** Opening Material provided block **
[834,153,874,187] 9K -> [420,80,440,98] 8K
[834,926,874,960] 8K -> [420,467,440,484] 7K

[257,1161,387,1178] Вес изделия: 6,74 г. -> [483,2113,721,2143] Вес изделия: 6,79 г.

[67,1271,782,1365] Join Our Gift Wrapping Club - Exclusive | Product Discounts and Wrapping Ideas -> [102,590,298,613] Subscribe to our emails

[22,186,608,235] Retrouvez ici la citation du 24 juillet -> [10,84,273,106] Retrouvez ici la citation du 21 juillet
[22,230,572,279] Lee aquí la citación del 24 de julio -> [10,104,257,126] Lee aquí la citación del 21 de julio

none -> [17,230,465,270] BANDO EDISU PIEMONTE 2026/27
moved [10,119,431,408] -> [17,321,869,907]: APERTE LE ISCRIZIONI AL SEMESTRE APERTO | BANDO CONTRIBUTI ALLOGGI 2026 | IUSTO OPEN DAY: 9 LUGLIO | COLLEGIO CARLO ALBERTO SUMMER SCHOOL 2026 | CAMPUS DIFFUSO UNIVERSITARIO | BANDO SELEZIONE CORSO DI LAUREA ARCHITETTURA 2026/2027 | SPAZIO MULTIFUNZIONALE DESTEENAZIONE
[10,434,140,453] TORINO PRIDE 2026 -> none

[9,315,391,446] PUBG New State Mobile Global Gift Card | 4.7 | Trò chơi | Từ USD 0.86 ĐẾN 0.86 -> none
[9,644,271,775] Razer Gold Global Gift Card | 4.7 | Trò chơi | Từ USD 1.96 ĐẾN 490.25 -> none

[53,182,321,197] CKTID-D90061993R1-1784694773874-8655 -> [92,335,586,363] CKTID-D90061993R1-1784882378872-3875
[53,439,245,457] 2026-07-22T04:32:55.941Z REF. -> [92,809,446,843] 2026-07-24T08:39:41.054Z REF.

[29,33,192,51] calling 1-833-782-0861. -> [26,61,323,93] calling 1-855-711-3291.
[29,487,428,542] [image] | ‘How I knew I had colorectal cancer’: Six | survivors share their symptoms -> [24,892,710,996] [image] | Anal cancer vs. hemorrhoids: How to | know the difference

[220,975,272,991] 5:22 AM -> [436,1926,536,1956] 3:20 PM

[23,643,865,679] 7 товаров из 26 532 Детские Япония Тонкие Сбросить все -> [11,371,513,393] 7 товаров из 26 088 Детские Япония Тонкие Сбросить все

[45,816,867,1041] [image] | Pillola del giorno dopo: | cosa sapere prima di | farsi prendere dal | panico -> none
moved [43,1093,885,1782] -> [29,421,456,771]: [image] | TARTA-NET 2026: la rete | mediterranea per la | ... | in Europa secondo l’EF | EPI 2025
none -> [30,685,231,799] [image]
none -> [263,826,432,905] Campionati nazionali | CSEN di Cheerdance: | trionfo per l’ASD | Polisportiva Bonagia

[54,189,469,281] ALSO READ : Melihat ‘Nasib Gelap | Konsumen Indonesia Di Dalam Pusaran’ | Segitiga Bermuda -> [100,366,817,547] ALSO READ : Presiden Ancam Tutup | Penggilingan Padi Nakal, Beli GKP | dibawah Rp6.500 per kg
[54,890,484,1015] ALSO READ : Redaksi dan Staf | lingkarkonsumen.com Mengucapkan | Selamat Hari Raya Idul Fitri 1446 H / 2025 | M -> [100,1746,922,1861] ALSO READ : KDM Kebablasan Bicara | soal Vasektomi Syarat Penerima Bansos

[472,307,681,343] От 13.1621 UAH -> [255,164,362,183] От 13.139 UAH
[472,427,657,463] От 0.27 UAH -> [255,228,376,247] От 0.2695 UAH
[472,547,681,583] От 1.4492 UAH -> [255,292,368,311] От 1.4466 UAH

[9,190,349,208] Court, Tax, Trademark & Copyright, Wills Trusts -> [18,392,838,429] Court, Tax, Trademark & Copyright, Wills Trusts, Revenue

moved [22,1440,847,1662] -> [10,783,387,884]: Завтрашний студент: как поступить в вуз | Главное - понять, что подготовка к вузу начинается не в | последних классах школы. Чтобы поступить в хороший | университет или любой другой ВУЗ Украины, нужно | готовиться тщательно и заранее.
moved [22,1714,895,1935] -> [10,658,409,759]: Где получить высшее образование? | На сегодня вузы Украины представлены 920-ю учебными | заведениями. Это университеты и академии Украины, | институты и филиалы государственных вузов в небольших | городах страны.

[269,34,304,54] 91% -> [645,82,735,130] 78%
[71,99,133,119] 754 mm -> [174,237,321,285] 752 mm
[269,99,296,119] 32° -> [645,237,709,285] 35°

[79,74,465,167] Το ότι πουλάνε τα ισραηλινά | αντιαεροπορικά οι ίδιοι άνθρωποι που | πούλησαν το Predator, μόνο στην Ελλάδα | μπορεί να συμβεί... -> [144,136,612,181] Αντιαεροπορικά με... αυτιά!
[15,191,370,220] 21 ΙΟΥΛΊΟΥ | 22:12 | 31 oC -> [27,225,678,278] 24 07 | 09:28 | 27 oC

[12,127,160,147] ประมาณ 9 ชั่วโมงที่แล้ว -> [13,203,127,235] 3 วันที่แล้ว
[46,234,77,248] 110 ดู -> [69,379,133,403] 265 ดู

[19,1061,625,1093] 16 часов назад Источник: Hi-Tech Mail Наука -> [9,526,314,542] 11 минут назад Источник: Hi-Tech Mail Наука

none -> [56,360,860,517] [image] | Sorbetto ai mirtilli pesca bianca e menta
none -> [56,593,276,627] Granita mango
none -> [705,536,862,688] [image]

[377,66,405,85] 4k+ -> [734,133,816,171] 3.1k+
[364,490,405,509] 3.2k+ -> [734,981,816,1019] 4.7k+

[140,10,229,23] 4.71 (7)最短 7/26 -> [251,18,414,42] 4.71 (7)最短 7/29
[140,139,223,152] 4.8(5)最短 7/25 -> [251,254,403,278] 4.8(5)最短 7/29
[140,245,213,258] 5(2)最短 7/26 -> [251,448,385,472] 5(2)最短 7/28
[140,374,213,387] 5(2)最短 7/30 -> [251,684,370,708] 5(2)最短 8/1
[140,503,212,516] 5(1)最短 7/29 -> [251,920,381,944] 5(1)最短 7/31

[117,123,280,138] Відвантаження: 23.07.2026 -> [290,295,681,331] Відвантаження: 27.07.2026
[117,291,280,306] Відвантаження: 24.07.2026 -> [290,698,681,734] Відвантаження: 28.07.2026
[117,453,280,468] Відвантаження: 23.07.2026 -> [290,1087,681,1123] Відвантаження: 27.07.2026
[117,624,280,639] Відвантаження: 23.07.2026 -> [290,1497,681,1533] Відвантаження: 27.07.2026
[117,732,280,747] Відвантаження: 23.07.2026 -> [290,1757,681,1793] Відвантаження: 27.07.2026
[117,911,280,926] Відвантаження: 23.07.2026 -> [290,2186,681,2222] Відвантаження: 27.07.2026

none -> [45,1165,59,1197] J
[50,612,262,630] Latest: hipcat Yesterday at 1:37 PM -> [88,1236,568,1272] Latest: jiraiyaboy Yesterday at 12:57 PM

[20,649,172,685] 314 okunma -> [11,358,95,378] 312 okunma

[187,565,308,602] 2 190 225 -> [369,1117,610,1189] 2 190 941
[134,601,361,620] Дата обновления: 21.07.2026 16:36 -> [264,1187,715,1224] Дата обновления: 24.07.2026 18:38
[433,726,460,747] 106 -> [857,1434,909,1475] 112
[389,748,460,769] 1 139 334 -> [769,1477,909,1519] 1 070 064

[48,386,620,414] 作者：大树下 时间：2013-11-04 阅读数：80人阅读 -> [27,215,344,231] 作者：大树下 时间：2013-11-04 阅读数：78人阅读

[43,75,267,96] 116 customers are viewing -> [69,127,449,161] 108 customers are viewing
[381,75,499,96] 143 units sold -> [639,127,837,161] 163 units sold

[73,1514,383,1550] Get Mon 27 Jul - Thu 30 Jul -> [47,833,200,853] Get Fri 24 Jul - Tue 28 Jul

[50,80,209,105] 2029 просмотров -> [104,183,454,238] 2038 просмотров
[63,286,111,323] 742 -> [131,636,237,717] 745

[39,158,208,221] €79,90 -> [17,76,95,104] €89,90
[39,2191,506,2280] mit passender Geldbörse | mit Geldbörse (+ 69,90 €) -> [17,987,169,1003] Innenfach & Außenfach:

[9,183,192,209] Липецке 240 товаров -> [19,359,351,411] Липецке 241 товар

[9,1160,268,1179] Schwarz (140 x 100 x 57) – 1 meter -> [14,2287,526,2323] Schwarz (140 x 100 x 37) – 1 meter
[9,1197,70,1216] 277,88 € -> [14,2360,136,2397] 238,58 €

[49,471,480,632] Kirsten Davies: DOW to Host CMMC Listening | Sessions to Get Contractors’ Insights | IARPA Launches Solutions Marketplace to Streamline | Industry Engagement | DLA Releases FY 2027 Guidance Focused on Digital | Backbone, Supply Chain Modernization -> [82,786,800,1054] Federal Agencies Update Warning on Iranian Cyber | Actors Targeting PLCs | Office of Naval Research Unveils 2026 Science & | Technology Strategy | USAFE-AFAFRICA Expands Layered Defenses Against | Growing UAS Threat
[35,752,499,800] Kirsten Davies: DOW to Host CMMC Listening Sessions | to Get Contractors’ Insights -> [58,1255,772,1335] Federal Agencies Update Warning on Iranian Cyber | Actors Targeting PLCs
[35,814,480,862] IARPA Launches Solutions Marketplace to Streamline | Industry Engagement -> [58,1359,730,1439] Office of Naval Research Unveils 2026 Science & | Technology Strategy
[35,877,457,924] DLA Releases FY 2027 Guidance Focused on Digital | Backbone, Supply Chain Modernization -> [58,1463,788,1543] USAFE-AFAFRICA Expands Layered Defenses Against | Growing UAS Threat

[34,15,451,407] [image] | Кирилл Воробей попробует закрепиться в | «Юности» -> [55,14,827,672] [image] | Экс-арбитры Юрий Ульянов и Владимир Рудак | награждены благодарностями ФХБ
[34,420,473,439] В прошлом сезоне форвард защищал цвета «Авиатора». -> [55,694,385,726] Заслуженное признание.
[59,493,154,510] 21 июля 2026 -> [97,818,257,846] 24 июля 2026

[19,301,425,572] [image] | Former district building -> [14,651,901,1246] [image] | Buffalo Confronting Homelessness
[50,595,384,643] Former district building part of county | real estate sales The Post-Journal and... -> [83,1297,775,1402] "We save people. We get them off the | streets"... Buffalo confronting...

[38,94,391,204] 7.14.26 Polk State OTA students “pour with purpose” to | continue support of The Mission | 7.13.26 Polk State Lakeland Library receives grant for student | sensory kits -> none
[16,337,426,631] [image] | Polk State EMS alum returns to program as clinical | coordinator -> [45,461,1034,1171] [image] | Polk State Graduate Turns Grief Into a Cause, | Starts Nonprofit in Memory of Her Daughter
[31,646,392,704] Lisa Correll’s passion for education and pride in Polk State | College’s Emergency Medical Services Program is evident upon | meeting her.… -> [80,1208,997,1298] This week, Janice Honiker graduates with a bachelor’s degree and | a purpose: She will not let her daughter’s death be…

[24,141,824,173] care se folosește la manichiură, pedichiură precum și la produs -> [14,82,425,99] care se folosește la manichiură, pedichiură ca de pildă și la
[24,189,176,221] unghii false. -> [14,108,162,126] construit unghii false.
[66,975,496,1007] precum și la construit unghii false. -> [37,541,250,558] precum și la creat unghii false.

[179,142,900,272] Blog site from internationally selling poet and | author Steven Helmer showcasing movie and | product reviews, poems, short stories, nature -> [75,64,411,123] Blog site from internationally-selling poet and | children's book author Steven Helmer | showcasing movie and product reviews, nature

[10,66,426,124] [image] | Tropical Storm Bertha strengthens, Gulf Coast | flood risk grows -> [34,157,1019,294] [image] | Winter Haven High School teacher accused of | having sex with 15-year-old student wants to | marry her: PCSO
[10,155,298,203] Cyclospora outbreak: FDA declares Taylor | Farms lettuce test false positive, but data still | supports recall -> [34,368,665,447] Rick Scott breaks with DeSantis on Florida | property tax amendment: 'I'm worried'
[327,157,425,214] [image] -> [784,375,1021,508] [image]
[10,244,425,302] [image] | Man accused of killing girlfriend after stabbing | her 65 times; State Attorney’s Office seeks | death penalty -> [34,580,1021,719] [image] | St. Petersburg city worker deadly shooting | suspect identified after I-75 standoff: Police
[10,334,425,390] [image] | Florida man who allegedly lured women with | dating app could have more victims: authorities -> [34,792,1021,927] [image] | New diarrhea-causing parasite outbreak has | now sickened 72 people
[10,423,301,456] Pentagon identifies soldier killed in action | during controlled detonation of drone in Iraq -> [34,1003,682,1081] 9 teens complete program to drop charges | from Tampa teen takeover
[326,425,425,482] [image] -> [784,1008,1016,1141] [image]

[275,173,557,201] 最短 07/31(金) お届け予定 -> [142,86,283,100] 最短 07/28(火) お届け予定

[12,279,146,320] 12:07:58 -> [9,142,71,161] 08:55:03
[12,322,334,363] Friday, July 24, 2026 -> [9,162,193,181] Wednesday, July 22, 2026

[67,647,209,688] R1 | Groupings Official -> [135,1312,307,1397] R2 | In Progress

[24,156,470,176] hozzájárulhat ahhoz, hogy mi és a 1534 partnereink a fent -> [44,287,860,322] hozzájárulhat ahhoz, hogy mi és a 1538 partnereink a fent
** Closing Material provided block **
## What needs to be done
Begin with the first line of the data above and, please, print each line exactly until you have printed the line containing "none -> [263,826,432,905]"; print nothing else.

## Worked solution
[834,153,874,187] 9K -> [420,80,440,98] 8K
[834,926,874,960] 8K -> [420,467,440,484] 7K

[257,1161,387,1178] Вес изделия: 6,74 г. -> [483,2113,721,2143] Вес изделия: 6,79 г.

[67,1271,782,1365] Join Our Gift Wrapping Club - Exclusive | Product Discounts and Wrapping Ideas -> [102,590,298,613] Subscribe to our emails

[22,186,608,235] Retrouvez ici la citation du 24 juillet -> [10,84,273,106] Retrouvez ici la citation du 21 juillet
[22,230,572,279] Lee aquí la citación del 24 de julio -> [10,104,257,126] Lee aquí la citación del 21 de julio

none -> [17,230,465,270] BANDO EDISU PIEMONTE 2026/27
moved [10,119,431,408] -> [17,321,869,907]: APERTE LE ISCRIZIONI AL SEMESTRE APERTO | BANDO CONTRIBUTI ALLOGGI 2026 | IUSTO OPEN DAY: 9 LUGLIO | COLLEGIO CARLO ALBERTO SUMMER SCHOOL 2026 | CAMPUS DIFFUSO UNIVERSITARIO | BANDO SELEZIONE CORSO DI LAUREA ARCHITETTURA 2026/2027 | SPAZIO MULTIFUNZIONALE DESTEENAZIONE
[10,434,140,453] TORINO PRIDE 2026 -> none

[9,315,391,446] PUBG New State Mobile Global Gift Card | 4.7 | Trò chơi | Từ USD 0.86 ĐẾN 0.86 -> none
[9,644,271,775] Razer Gold Global Gift Card | 4.7 | Trò chơi | Từ USD 1.96 ĐẾN 490.25 -> none

[53,182,321,197] CKTID-D90061993R1-1784694773874-8655 -> [92,335,586,363] CKTID-D90061993R1-1784882378872-3875
[53,439,245,457] 2026-07-22T04:32:55.941Z REF. -> [92,809,446,843] 2026-07-24T08:39:41.054Z REF.

[29,33,192,51] calling 1-833-782-0861. -> [26,61,323,93] calling 1-855-711-3291.
[29,487,428,542] [image] | ‘How I knew I had colorectal cancer’: Six | survivors share their symptoms -> [24,892,710,996] [image] | Anal cancer vs. hemorrhoids: How to | know the difference

[220,975,272,991] 5:22 AM -> [436,1926,536,1956] 3:20 PM

[23,643,865,679] 7 товаров из 26 532 Детские Япония Тонкие Сбросить все -> [11,371,513,393] 7 товаров из 26 088 Детские Япония Тонкие Сбросить все

[45,816,867,1041] [image] | Pillola del giorno dopo: | cosa sapere prima di | farsi prendere dal | panico -> none
moved [43,1093,885,1782] -> [29,421,456,771]: [image] | TARTA-NET 2026: la rete | mediterranea per la | ... | in Europa secondo l’EF | EPI 2025
none -> [30,685,231,799] [image]
none -> [263,826,432,905] Campionati nazionali | CSEN di Cheerdance: | trionfo per l’ASD | Polisportiva Bonagia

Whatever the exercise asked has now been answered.